Hot on the heels of its purchase of  the UD brand from Volvo Isuzu has announced it has linked up with Honda R&D to jointly research hydrogen-powered fuel cell heavy-duty electric trucks.

 It is believed to be the first time Honda has agreed to makes its fuel cell expertise available to an outside company

In a joint press release the two companies acknowledged that fuel cells make more sense for heavy-duty trucks such as those made by Isuzu, than for passenger cars, where battery-electric propulsion is favoured by most automakers. 

Several medium-duty truck makers are testing battery-electric powertrains where predictable routes ensure the trucks can return to base for overnight charging.

The excess weight of batteries in heavy-duty long-haul applications affect range and reduce freight-carrying capacity.

Honda claims three decades of fuel cell expertise and launched its fuel cell-powered passenger car, the Clarity in 2016.

Honda and General Motors announced a fuel cell stack joint venture in the USA in January 2017 citing production “around 2020” and it is believed this  could be nearing fruition, as equipment is currently being installed.
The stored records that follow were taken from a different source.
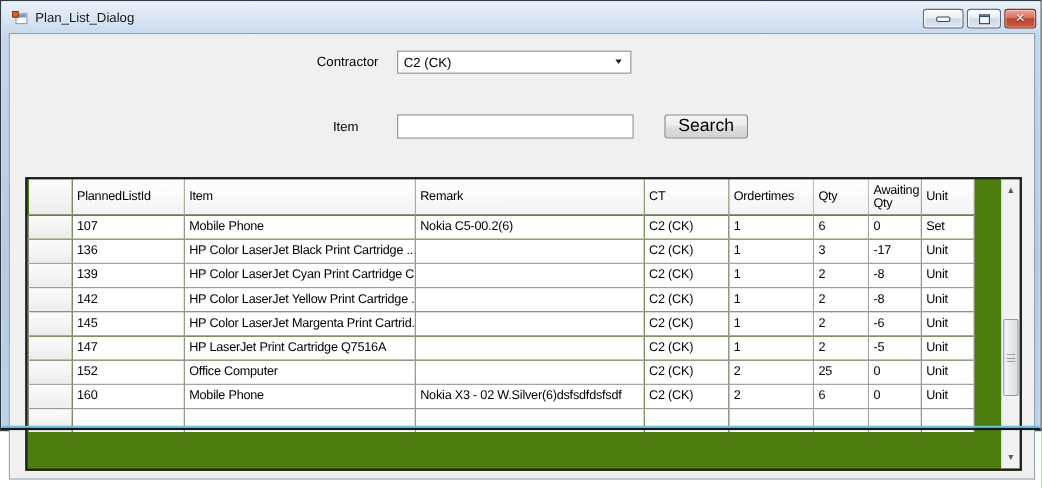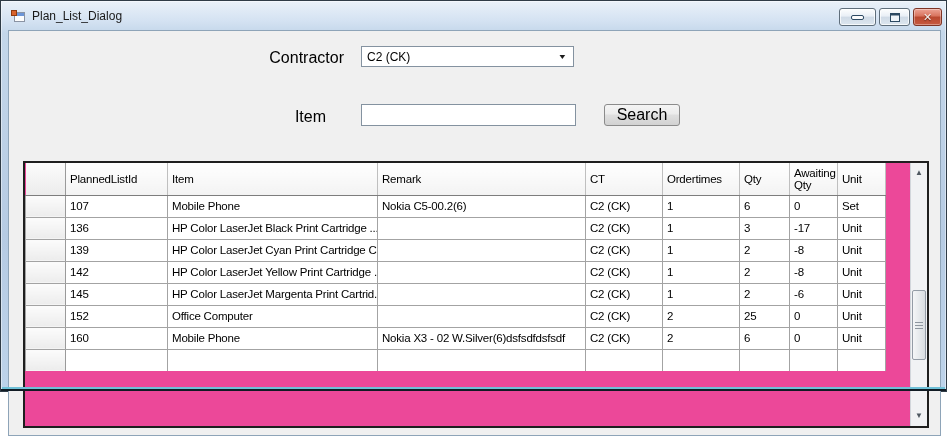--- a/index.html
+++ b/index.html
@@ -39,21 +39,21 @@
   }
   .glyph-min { width: 13px; height: 5px; background: #fbfcfd; border: 1px solid #2d4a63; border-radius: 2px; }
   .glyph-max { width: 10px; height: 9px; background: #f0f5fa; border: 1px solid #2d4a63; box-shadow: inset 0 1.5px 0 #2d4a63; }
   .glyph-close { font-size: 11px; font-weight: bold; color: #f5f1ef; text-shadow: 0 1px 1px #63200f; line-height: 1; }
 
   
   .client {
     position: absolute; left: 8px; top: 30px; width: 931px; height: 404px;
     background: #f0f0f0; box-shadow: 0 0 0 1px #8ea4b8;
   }
-  .lbl { position: absolute; font-size: 16px; color: #000; }
+  .lbl { position: absolute; font-size: 12px; color: #000; }
   .lbl.contractor { left: 215px; top: 18px; width: 120px; text-align: right; }
   .lbl.item { left: 215px; top: 77px; width: 102px; text-align: right; }
 
   .combo {
     position: absolute; left: 352px; top: 15px; width: 213px; height: 21px;
     background: #fff; border: 1px solid #8492a0; font-size: 12px; color: #000;
     display: flex; align-items: center; padding-left: 5px;
   }
   .combo-arrow { position: absolute; right: 7px; top: 6px; font-size: 7px; color: #1c1c1c; transform: scaleX(1.4); }
 
@@ -65,21 +65,21 @@
   .btn-search {
     position: absolute; left: 595px; top: 73px; width: 76px; height: 22px;
     background: linear-gradient(#f4f4f4, #ececec 45%, #dfdfdf 50%, #d2d2d2);
     border: 1px solid #8b8b8b; border-radius: 3px; font-size: 16px; color: #000;
     font-family: "Liberation Sans", "DejaVu Sans", sans-serif;
   }
 
   
   .grid {
     position: absolute; left: 14px; top: 130px; width: 906px; height: 267px;
-    background: #ec4899; border: 2px solid #1f1f1f; overflow: hidden;
+    background: #4d7c0f; border: 2px solid #1f1f1f; overflow: hidden;
   }
   table {
     border-collapse: collapse; table-layout: fixed; width: 860px;
     font-size: 11.5px; letter-spacing: -0.2px; color: #000;
   }
   col.c0 { width: 40px; }  col.c1 { width: 102px; } col.c2 { width: 210px; }
   col.c3 { width: 208px; } col.c4 { width: 77px; }  col.c5 { width: 77px; }
   col.c6 { width: 50px; }  col.c7 { width: 48px; }  col.c8 { width: 48px; }
 
   th {
@@ -244,20 +244,31 @@
               <td>145</td>
               <td>HP Color LaserJet Margenta Print Cartrid...</td>
               <td></td>
               <td>C2 (CK)</td>
               <td>1</td>
               <td>2</td>
               <td>-6</td>
               <td>Unit</td>
             </tr>
 
+            <tr>
+              <td class="rowhdr"></td>
+              <td>147</td>
+              <td>HP LaserJet Print Cartridge Q7516A</td>
+              <td></td>
+              <td>C2 (CK)</td>
+              <td>1</td>
+              <td>2</td>
+              <td>-5</td>
+              <td>Unit</td>
+            </tr>
 
             <tr>
               <td class="rowhdr"></td>
               <td>152</td>
               <td>Office Computer</td>
               <td></td>
               <td>C2 (CK)</td>
               <td>2</td>
               <td>25</td>
               <td>0</td>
 The Isuzu announcement made no connection between the U.S.-based joint venture and the research collaboration in Japan. Honda only makes passenger cars and a light pickup, but it sees a limited market for fuel cell-powered passenger cars.

 Only about 10,000 hydrogen-powered fuel cell vehicles were on the road globally as of 2019, according to industry analysts.

 Toyota is developing fuel cell prime movers, working with Kenworth on a project to build 10 Class 8 heavy duty fuel cell trucks for testing in California. Nikola claims it has 14,000 orders for its fuel cell-powered heavy-duty trucks and says they are scheduled for a production start in late 2022.

Isuzu is also currently researching and developing clean diesel, natural gas and battery-electric powertrains.